Chief Justice Marshall declared in Cohens v. Virginia, 1821, 6 Wheat. 264 19 U.S. 264, 379, 5 L.Ed. 256: "A case in law or equity consists of the right of the one party, as well as of the other, and may truly be said to arise under the constitution or a law of the United States, whenever its correct decision depends on the construction of either." In Osborn v. Bank of the United States, 1824, 9 Wheat. 738, 22 U.S. 737, 821, 822, 6 L.Ed. 204, he commented: "If it be a sufficient foundation for jurisdiction, that the title or right set up by the party, may be defeated by one construction of the constitution or law of the United States, and sustained by the opposite construction, provided the facts necessary to support the action be made out, then all the other questions must be decided as incidental to this, which gives that jurisdiction."

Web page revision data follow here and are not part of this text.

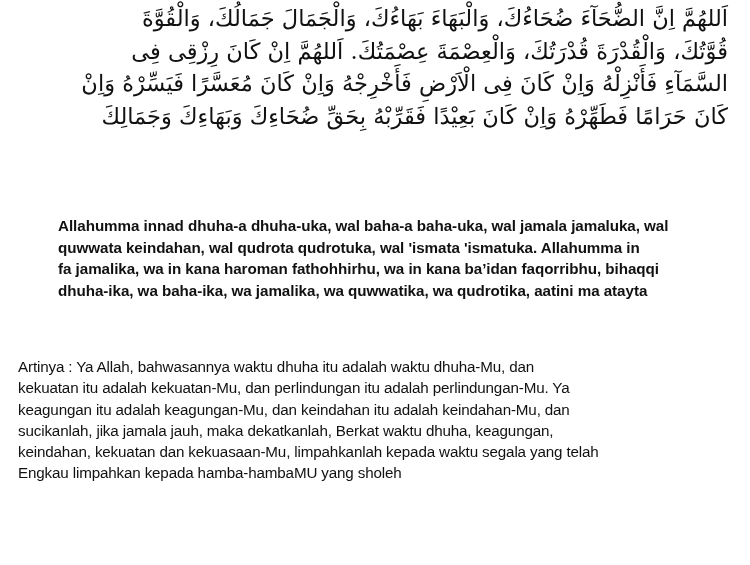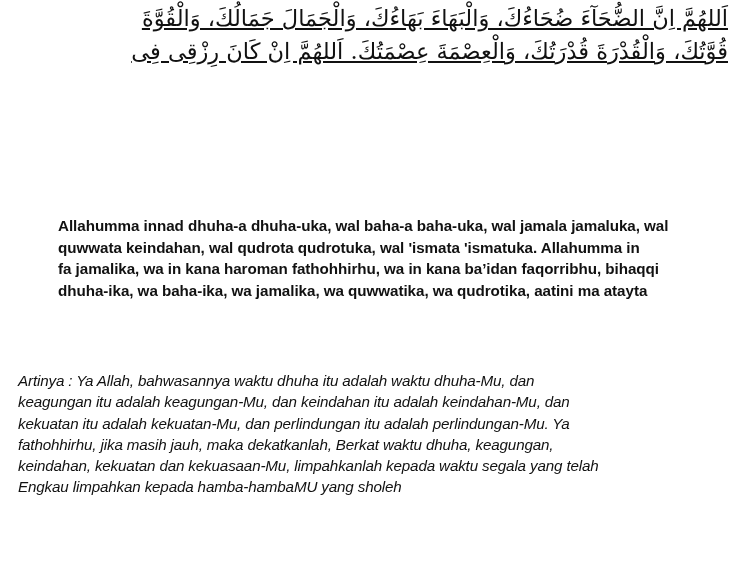"اَللهُمَّ اِنَّ الضُّحَآءَ ضُحَاءُكَ،" .arabic { text-decoration: underline -> none }
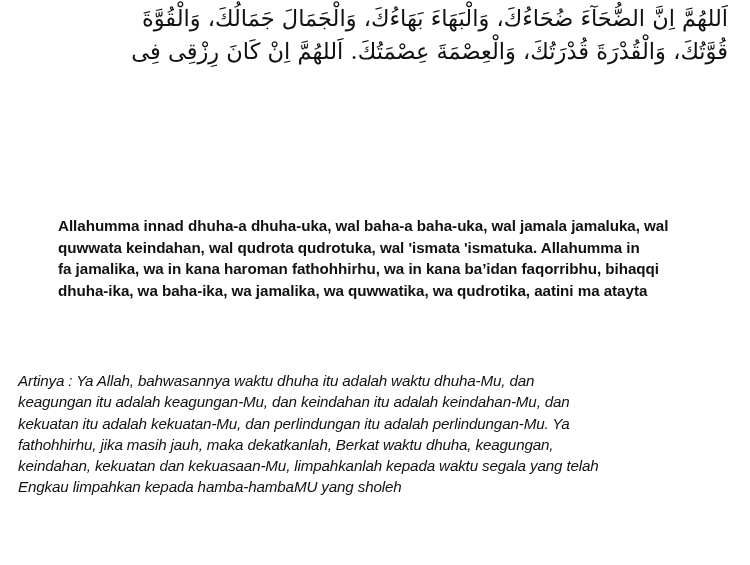"السَّمَآءِ فَأَنْزِلْهُ وَاِنْ كَانَ فِى" span { html: none -> <span>السَّمَآءِ فَأَنْزِلْهُ وَاِنْ كَانَ فِى الْاَرْضِ فَأَخْرِجْهُ وَاِنْ كَانَ مُعَسَّرًا فَيَسِّرْهُ وَاِنْ</span> }
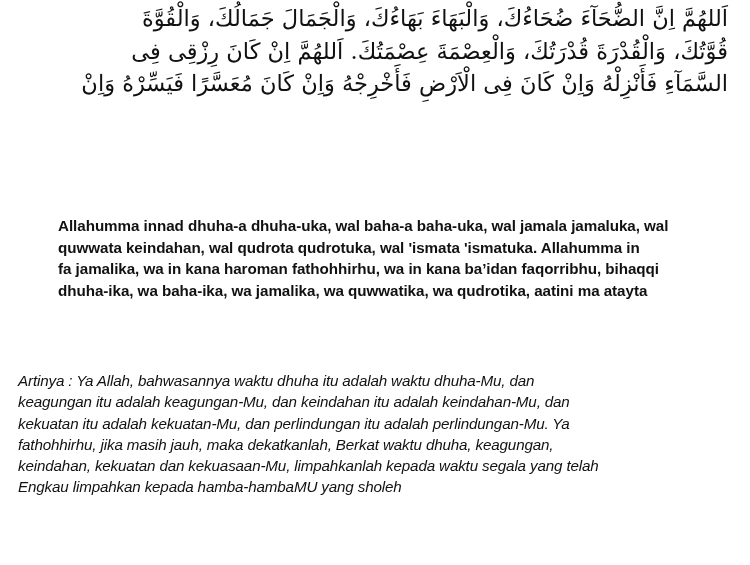"كَانَ حَرَامًا فَطَهِّرْهُ وَاِنْ كَانَ" span { html: none -> <span>كَانَ حَرَامًا فَطَهِّرْهُ وَاِنْ كَانَ بَعِيْدًا فَقَرِّبْهُ بِحَقِّ ضُحَاءِكَ وَبَهَاءِكَ وَجَمَالِكَ</span> }
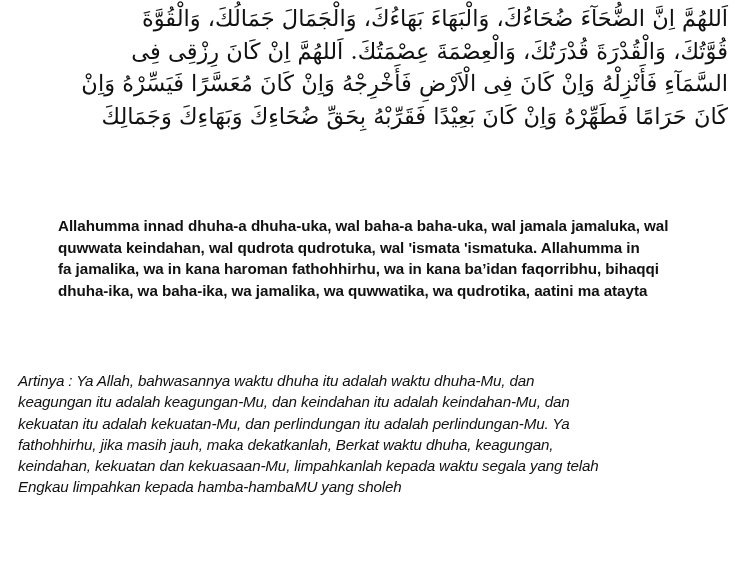"Artinya : Ya Allah, bahwasannya" .translation { font-style: italic -> none; top: 370px -> 356px }
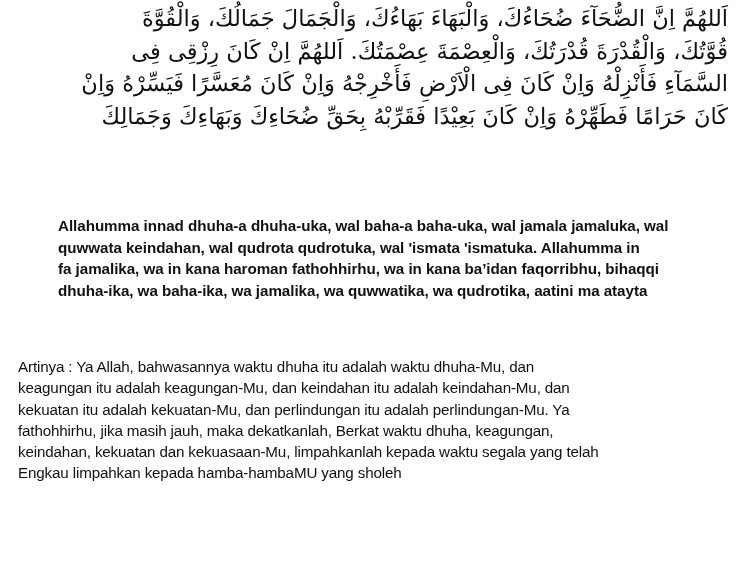"keagungan itu adalah keagungan-Mu, dan" span { order: before "kekuatan itu adalah kekuatan-Mu, dan" -> after "kekuatan itu adalah kekuatan-Mu, dan" }
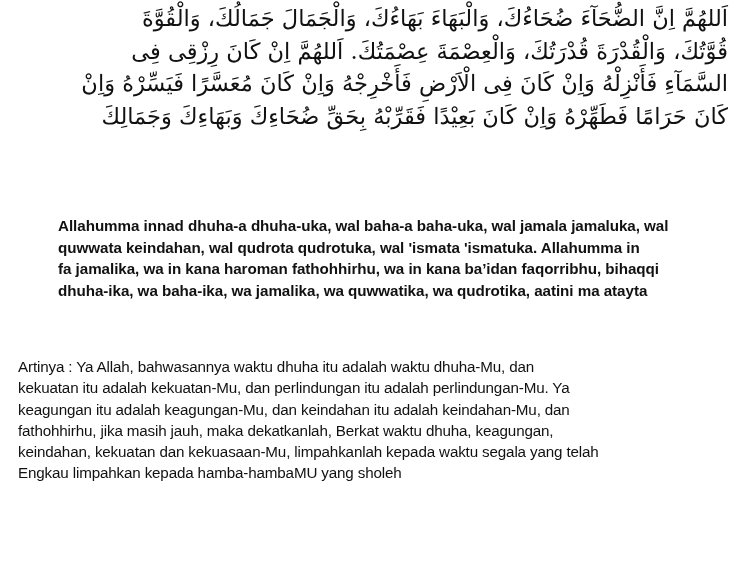"fathohhirhu, jika masih jauh, maka" span { text: fathohhirhu, jika masih -> sucikanlah, jika jamala }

The trial court thought Taylor v. DeHart, D.C.Mo., 1926, 22 F.2d 206, which presents essentially the same question as here, was correctly decided. Cornelius in his work on Search and Seizure (2d ed.), p. 958, § 491, states the rule as follows: "Where an illegal search has been made by federal officers in violation of the rights of the plaintiff under the Fourth and Fifth Amendments, no action will lie in the federal court unless there is a diversity of citizenship between the...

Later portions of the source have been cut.